A top cleric in Saudi Arabia said Friday that women should not be forced to wear long black robes any longer. (Reuters)
Saudi women should not be forced to wear abayas, the loose-fitting robe used to cover their bodies in public, a top religious cleric said.
Sheikh Abdullah al-Mutlaq, a member of the Council of Senior Scholars, said that women should dress modestly but that it could be achieved without the abaya -- which is currently mandated by law in the Sunni Muslim-majority country.
The cleric’s statement, believed to be the first of its kind in recent memory, comes as the kingdom has taken some recent steps toward modernization, relaxing a range of restrictions.

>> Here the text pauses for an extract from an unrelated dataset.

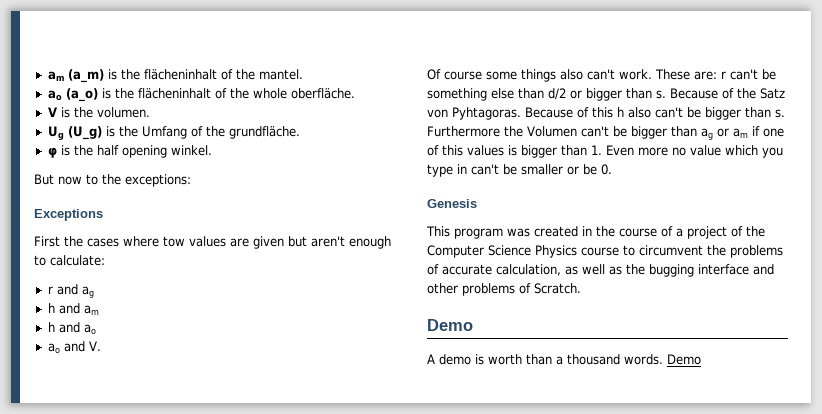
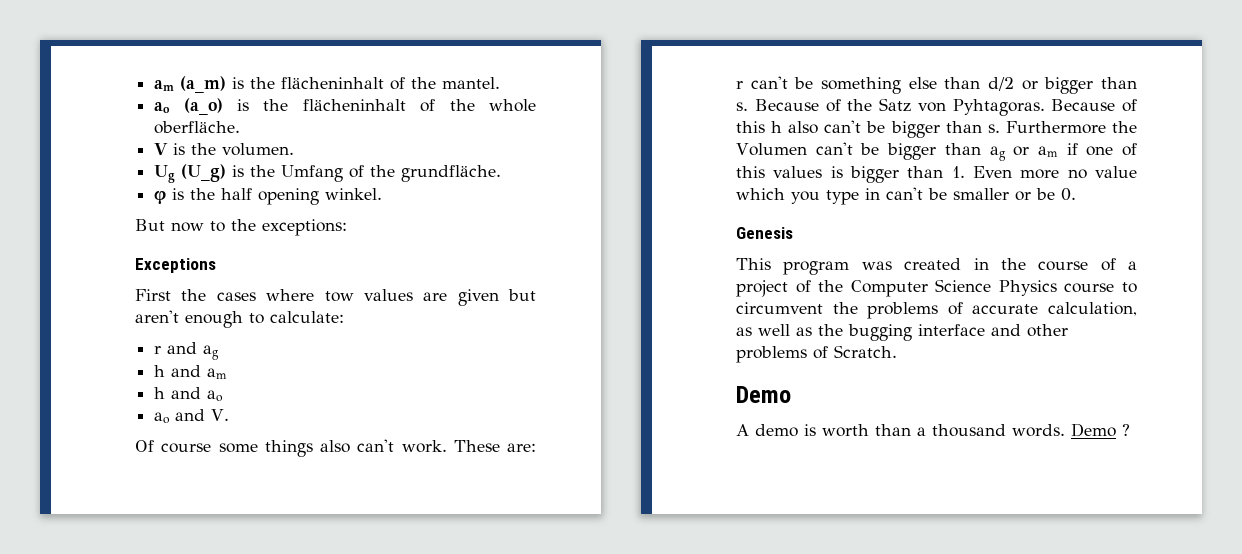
- A demo is worth than a thousand words. Demo
+ A demo is worth than a thousand words. Demo ?

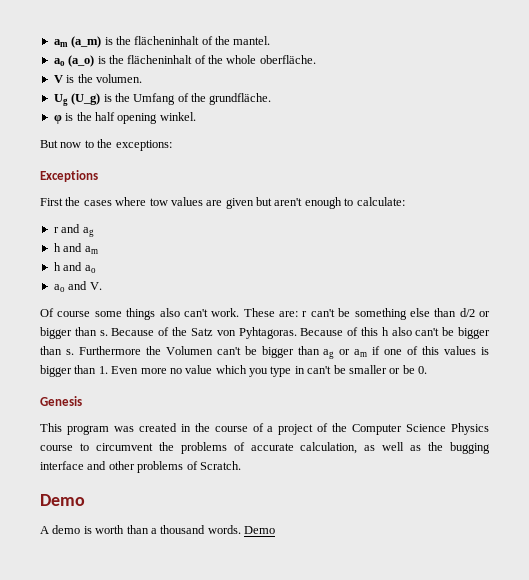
- A demo is worth than a thousand words. Demo ?
+ A demo is worth than a thousand words. Demo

“More than 90 percent of pious Muslim women in the Muslim world do not wear abayas. So we should not force people to wear abayas,” Sheikh Mutlaq said on Friday.
The social reform plan initiated by Saudi Crown Prince Mohammed bin Salman, who has pledged to transform the country, has allowed Saudi women to drive cars for the first time, brought movie theaters to the Sunni Muslim kingdom for the first time in 30 years and allowed women to watch soccer live in stadiums in some cities.
In recent years, some Saudi women have taken to wearing colorful abayas, as opposed to the more standard black, wearing them over jeans or wearing abayas that were a bit shorter than full-length. Last year, however, a woman was interrogated by police -- she was released later and not charged -- after a brief Snapchat video of her wearing a short skirt and midriff top was seen online.
Saudi women should not be forced to cover their entire bodies with a robe, said a top cleric recently. (Reuters)
WHAT'S NEXT IN SAUDI CROWN PRINCE MOHAMMED BIN SALMAN'S CORRUPTION PROBE, REFORM EFFORTS?
Women in Saudi Arabia still face a range of restrictions. A male family member must grant permission for a woman’s study, travel and a host of other activities.
Nevertheless, in the monarchy's early years after its establishment in 1932, different norms prevailed and women were seen in public without abayas or head scarves.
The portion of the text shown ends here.